I find myself getting caught unawares by it at odd times.  I was very successful at saying “I refuse to worry about this until we know for sure it’s going to happen,” and I don’t regret doing that at all.  But now it’s time to worry about it.  And of course worrying is useless: it doesn’t do any good and it ratchets up the stress level, which is actively doing harm.  But I used up all my ability to postpone the worry, and now it just sneaks up on me and pounces, apropos of nothing.  I’ll be thinking about something else entirely—financial stuff, or work stuff, or dealing with pets, or everyday chores—and I suddenly gasp, and I can’t breathe.  Just for a second, mind you.  Just for a second, my chest is tight, and I have that sense of unbounded panic, that “oh fuck” feeling that you get when you car starts to drift off the road or your boss sits you down and begins the “we have to let you go” talk or some family member starts telling you that one of your grandparents has died or the vet comes back to the waiting room and says there’s nothing to be done.  Then it’s gone, as quickly as it came, and I can breathe again, and it’s fine, I can deal with this, I just have to focus on one day at a time and one foot in front of the other and taking it as it comes, but that sneaky little fuck is still off in the shadows and it’s snickering at me softly, because it knows it’s just going to wait until I’ve forgotten all about it and then it will pounce again ...

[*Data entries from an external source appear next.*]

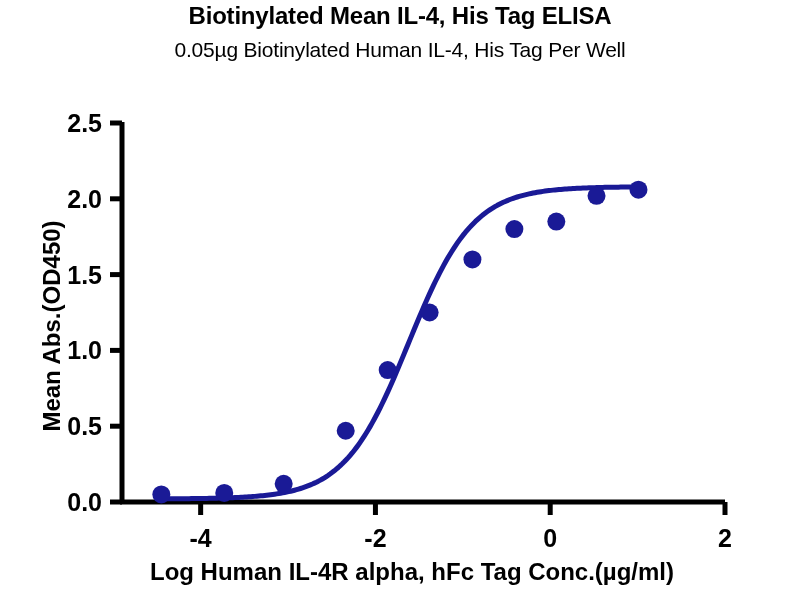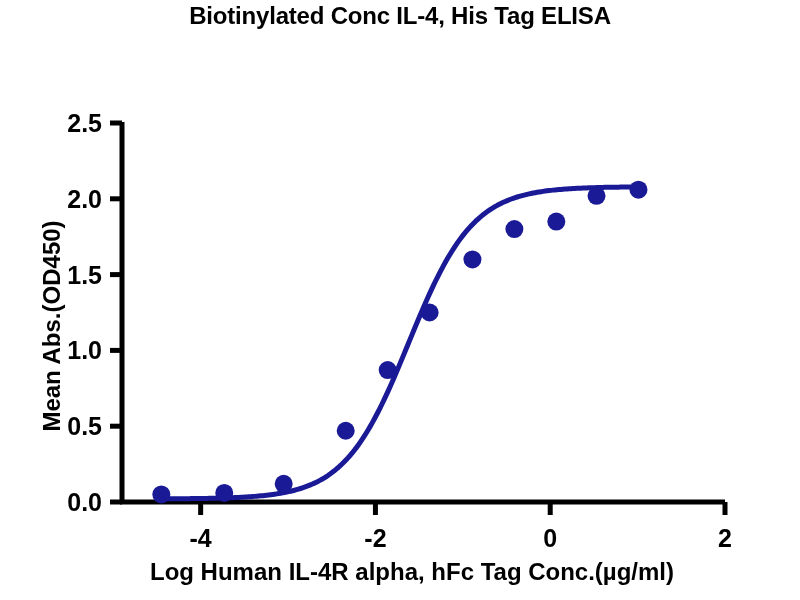--- a/index.html
+++ b/index.html
@@ -73,7 +73,7 @@
 
 <div id="page">
 
-  <div id="title">Biotinylated Conc IL-4, His Tag ELISA</div>
+  <div id="title">Biotinylated Mean IL-4, His Tag ELISA</div>
 
   <svg id="plot-svg" width="800" height="600">
     <g id="svg-root">

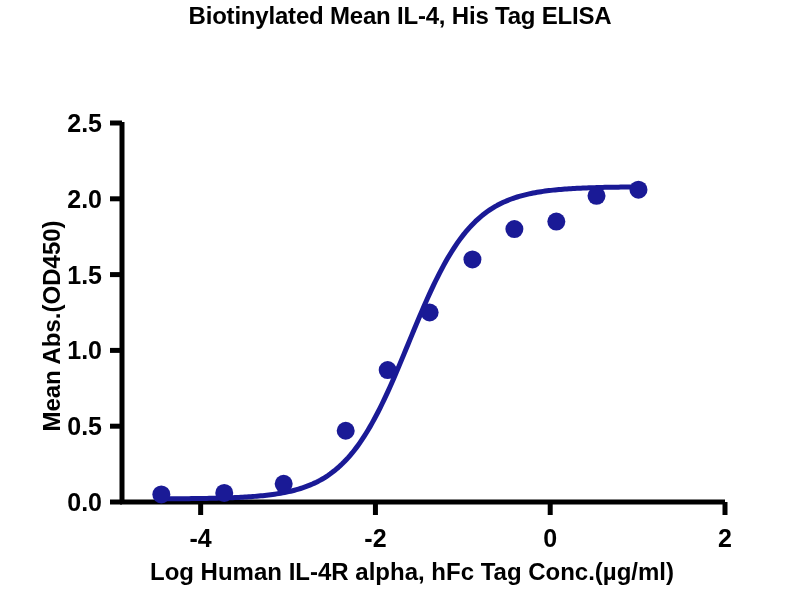--- a/index.html
+++ b/index.html
@@ -74,6 +74,7 @@
 <div id="page">
 
   <div id="title">Biotinylated Mean IL-4, His Tag ELISA</div>
+  <div id="subtitle">0.05µg Biotinylated Human IL-4, His Tag Per Well</div>
 
   <svg id="plot-svg" width="800" height="600">
     <g id="svg-root">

I had to call my mother, of course, to tell her what the doctor said.4  I called her from the car on the way home.  This is my mother the nurse, so I had to regurgitate all the medical details for her.  When I got to the part about the 1% chance of serious complications or whatever it was, I said something along the lines of “so that’s pretty good, I guess.”  From the back seat, the Smaller Animal corrected me.

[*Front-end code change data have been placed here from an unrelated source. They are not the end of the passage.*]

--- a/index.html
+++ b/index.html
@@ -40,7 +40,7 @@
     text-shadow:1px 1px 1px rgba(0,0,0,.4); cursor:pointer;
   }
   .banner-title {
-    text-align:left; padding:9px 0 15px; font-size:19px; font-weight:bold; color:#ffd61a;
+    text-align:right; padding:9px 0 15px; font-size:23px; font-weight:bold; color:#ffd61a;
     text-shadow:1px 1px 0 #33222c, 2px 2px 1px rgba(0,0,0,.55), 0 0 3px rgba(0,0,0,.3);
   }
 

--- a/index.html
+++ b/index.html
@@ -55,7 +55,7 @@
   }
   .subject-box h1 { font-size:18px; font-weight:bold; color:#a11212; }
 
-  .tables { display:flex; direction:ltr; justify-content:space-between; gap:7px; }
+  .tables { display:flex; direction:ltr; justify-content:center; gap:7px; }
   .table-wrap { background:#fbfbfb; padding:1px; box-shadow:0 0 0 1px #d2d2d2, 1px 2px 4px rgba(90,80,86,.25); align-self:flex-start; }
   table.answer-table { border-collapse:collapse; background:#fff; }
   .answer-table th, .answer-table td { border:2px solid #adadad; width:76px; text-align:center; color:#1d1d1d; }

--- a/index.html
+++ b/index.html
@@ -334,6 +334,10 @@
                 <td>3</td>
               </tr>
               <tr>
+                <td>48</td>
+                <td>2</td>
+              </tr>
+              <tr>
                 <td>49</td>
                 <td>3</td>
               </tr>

“That’s amazing!” he pointed out.  “That means only one chance in a hundred.”

That’s what he got out the whole conversation.  It’s often hard to tell what he’s thinking; he has a very “still waters run deep” personality.  We’ve never tried to “shield” him from information about his condition, never tried to send him out of the room when it came time to discuss what the doctors want to do to him.  After all, he has more right to know what’s going on than anyone else—it’s his body.  We’ll need to talk more, obviously (and the CHLA5 team has “child life specialists” that will help us find the right words to use), but so far I’m hopeful that he’s actually dealing with it well and not just suppressing it.  I could be wrong.  You never know what’s going on in the mind of another person, even one that you know as well as your own child.  But the way he jumped in and corrected me—not merely “good,” but “amazing”—gives me some hope.

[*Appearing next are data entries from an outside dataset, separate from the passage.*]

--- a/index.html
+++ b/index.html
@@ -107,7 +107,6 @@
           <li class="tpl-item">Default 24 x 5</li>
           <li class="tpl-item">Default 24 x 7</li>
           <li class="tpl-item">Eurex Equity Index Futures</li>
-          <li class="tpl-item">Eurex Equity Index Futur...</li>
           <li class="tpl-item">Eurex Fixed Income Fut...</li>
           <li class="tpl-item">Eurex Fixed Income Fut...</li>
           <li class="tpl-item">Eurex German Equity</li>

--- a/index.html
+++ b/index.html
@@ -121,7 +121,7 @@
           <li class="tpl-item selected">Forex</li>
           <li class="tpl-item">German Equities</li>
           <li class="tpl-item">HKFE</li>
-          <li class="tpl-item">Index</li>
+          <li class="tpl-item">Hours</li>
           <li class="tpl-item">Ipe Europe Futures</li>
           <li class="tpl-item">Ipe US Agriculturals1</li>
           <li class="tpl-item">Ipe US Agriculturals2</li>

And I guess it is amazing.  Only one chance in a hundred that literally ripping someone’s heart open and rearranging its insides goes horribly wrong ... think of what that chance would have been a hundred years ago.  Or even fifty.  It’s pretty miraculous, if you think about it.  In terms of raw numbers.  But, see, here’s the thing: my boy is not a number.  He’s ... my boy.  I’d really prefer the odds to be closer to one chance in a thousand, and even then I’d wish for better odds if I could get ’em.

But I can’t get ’em.  These are the best odds I’m gonna get.  And, really, we’re damned lucky to be getting one of the top guys in the country to operate on my son.  I’m nobody, you know.  And yet my kid is getting the same doctor that Arnold Schwarzenegger got.  Can’t really complain about that.

And I’m not complaining.  I’m just ... nervous.  And I suppose I will continue to be for about 10 more weeks.  And then ... then we’ll see.



__________

1 Which is over 5 years ago, by this point.

2 Although he will very likely be the fellow who does any follow-up valve replacement after the inital Ross procedure.  See the last update for what a Ross procedure is, or just ask Wikipedia.

3 To which our replies were “yeah, right.”  The nurse practitioner assured us they could still argue.

4 The Mother is lucky; she just sent out a family-wide text and notified everyone on her side in one fell swoop.  My family is, shall we say, technologically challenged.  So I had to actually speak to my mother in person.

5 That’s Children’s Hopsital of Los Angeles.